Il bus ebbe uno scossone. Era arrivato alla fermata dell’Indicatore, proprio alle pendici di Poggiobrusco.
«Io scendo qui» mi sussurrò come fosse un segreto. Mi fissò dritto negli occhi come se volesse aggiungere dell’altro, ma si limitò ad alzare di qualche centimetro il cappello in segno di saluto: «Le auguro una buona serata.»
E sparì dalla mia vista.

11 pensieri su “Sul bus

  1. Eì bello, ogni tanto, lasciar cadere qualche parola sincera e spiazzante. è bello perchè quando ti capita di sentirtele dire, come in questo racconto, la sensazione è di piacevole stupore.
    Il Mullah

  2. Generazioni….forse io comincio a non essere compreso dai miei figli….come non ho compreso a volte mio padre….e lui il suo.
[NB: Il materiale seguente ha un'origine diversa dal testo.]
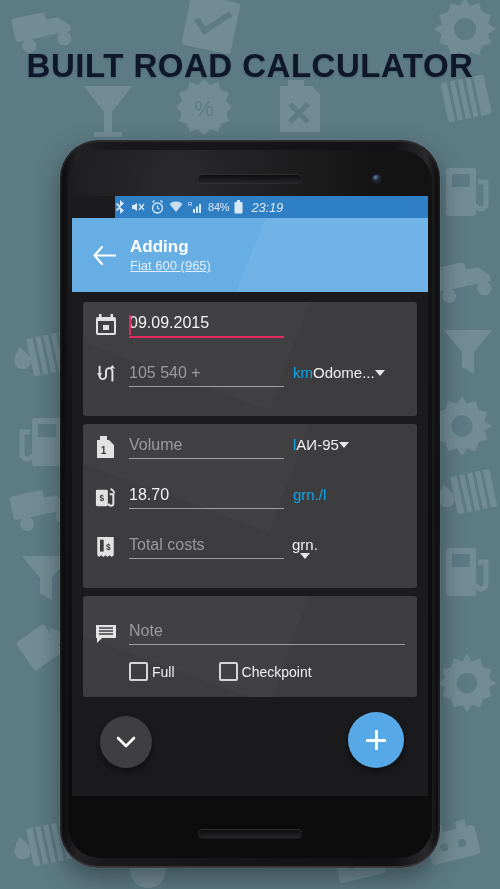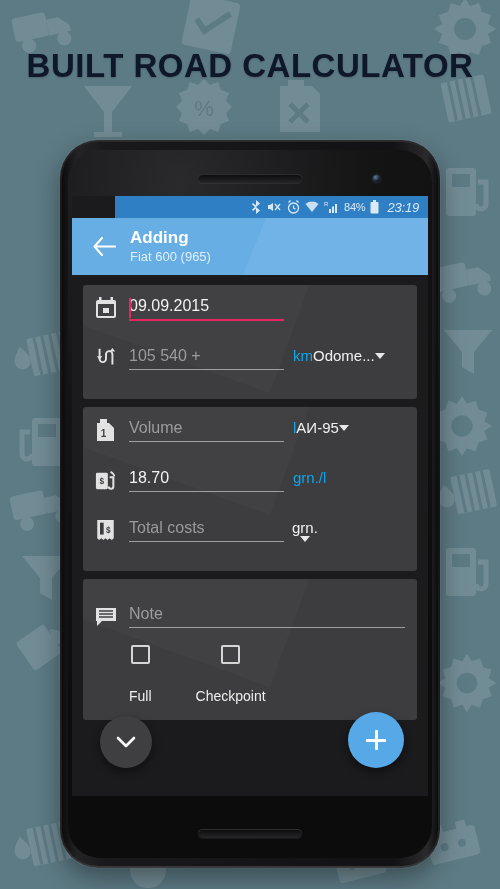--- a/index.html
+++ b/index.html
@@ -47,38 +47,38 @@
     background:linear-gradient(180deg,#0a0a0b,#262628);
     box-shadow:inset 0 1px 0 rgba(255,255,255,.14),0 1px 0 rgba(255,255,255,.06);
   }
   
   .screen{
     position:absolute;left:12px;top:56px;width:356px;height:600px;
     background:#1b1b1d;overflow:hidden;
   }
   .statusbar{
     height:22px;background:#2f7fc4;color:#dbe9f6;
-    display:flex;align-items:center;justify-content:flex-end;
+    display:flex;align-items:center;justify-content:flex-start;
     padding-right:9px;gap:5px;font-size:11px;margin-left:43px;
   }
   .statusbar svg{display:block;}
   .sb-pct{font-size:11px;letter-spacing:-.2px;}
   .sb-time{font-size:13px;margin-left:3px;letter-spacing:-.2px;font-style:italic;}
   .appbar{
-    height:57px;background:#67aee5;position:relative;overflow:hidden;
+    height:74px;background:#67aee5;position:relative;overflow:hidden;
     display:flex;align-items:center;padding-left:12px;
   }
   .appbar:after{
     content:"";position:absolute;right:-40px;top:-60px;width:210px;height:200px;
     background:rgba(255,255,255,.07);transform:rotate(22deg);
   }
   .backbtn{width:40px;display:flex;align-items:center;justify-content:center;}
   .titles{margin-left:6px;line-height:1.05;z-index:2;}
   .ab-title{color:#fff;font-size:17px;font-weight:bold;}
-  .ab-sub{color:#dfeefb;font-size:13px;margin-top:3px;}
+  .ab-sub{color:#dfeefb;font-size:13px;margin-top:3px;text-decoration:underline;}
   .content{padding:10px 11px 0 11px;}
   .card{
     background:#3d3d3f;border-radius:3px;margin-bottom:8px;
     padding:6px 12px 8px 12px;position:relative;overflow:hidden;
   }
   .card:after{
     content:"";position:absolute;left:-30px;top:-80px;width:250px;height:150px;
     background:rgba(255,255,255,.022);transform:rotate(20deg);pointer-events:none;
   }
   .row{display:flex;align-items:flex-start;min-height:44px;padding-top:6px;}
@@ -90,21 +90,21 @@
   .fv{font-size:16px;color:#f2f2f2;padding-bottom:4px;white-space:nowrap;}
   .fv.ph{color:#9a9a9a;}
   .uline{height:1px;background:#9e9e9e;}
   .uline.active{height:2px;background:#e5225f;}
   .caret{position:absolute;left:0;top:1px;width:2px;height:20px;background:#e5225f;}
   .suffix{font-size:15px;color:#0ea5e9;padding:0 0 9px 9px;white-space:nowrap;}
   .dd{display:inline-flex;align-items:center;gap:0;font-size:15px;color:#f0f0f0;padding-bottom:9px;white-space:nowrap;}
   .dd .tri{width:0;height:0;border-left:5px solid transparent;border-right:5px solid transparent;border-top:6px solid #e8e8e8;}
   .noterow{display:flex;align-items:flex-end;min-height:40px;padding-top:8px;}
   .checkrow{display:flex;align-items:center;padding:12px 0 8px 34px;}
-  .cbwrap{display:flex;align-items:center;gap:24px;margin-right:44px;cursor:default;flex-direction:column;}
+  .cbwrap{display:flex;align-items:center;gap:4px;margin-right:44px;cursor:default;}
   .cb{width:15px;height:15px;border:2px solid #d6d6d6;border-radius:2px;}
   .cblabel{font-size:14px;color:#efefef;}
   .fabarea{position:absolute;left:0;right:0;bottom:0;height:96px;}
   .fab{
     position:absolute;border-radius:50%;display:flex;align-items:center;justify-content:center;
     box-shadow:0 4px 8px rgba(0,0,0,.45);
   }
   .fab-collapse{width:52px;height:52px;background:#3f3f41;left:28px;top:16px;}
   .fab-add{width:56px;height:56px;background:#56a8e6;right:24px;top:12px;}
   .plus-h{position:absolute;width:20px;height:3px;background:#fff;border-radius:1px;}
Adattarsi…e non e’ solo questione di come si affronta la vita…ma di come questa cambi mentre percorriamo la strada che ha disegnato per noi. Complimenti….molto bello ed intenso. Ciao Andrea

  3. Bellissima l’immagine del personaggio, altrettanto belle e molto vere le cose che dice..
    PS:Scusa ma tu, che linea prendi? ..Sulla mia non mi avrebbero neanche vidimato il biglietto eheheheheh ^___^ ciao, kiss

  4. E’ proprio vero c’è gente che spreca il proprio tempo per lamentarsi e sbraitare, non pensando che potrebbe essere l’ultimo attimo e che sarebbe meglio sorridere per nonsciuparlo.ciao cico

  5. C’è una doppia dolcezza : l’aver recuperato se stesso al di là delle rabbie”ereditate”,l’esser andato oltre…oltre quel se stesso recuperato…sino lì…alle pendici di Poggiobrusco…sino a qule capolinea…al dono di se stesso,di un sorriso stanco in un incontro fortuito…ultimo dono o…forse il primo…chissà…
    un sassolino lanciato nell’acqua produce cerchi che si allargano quasi a voler riempire il mare…così è l’inconscio!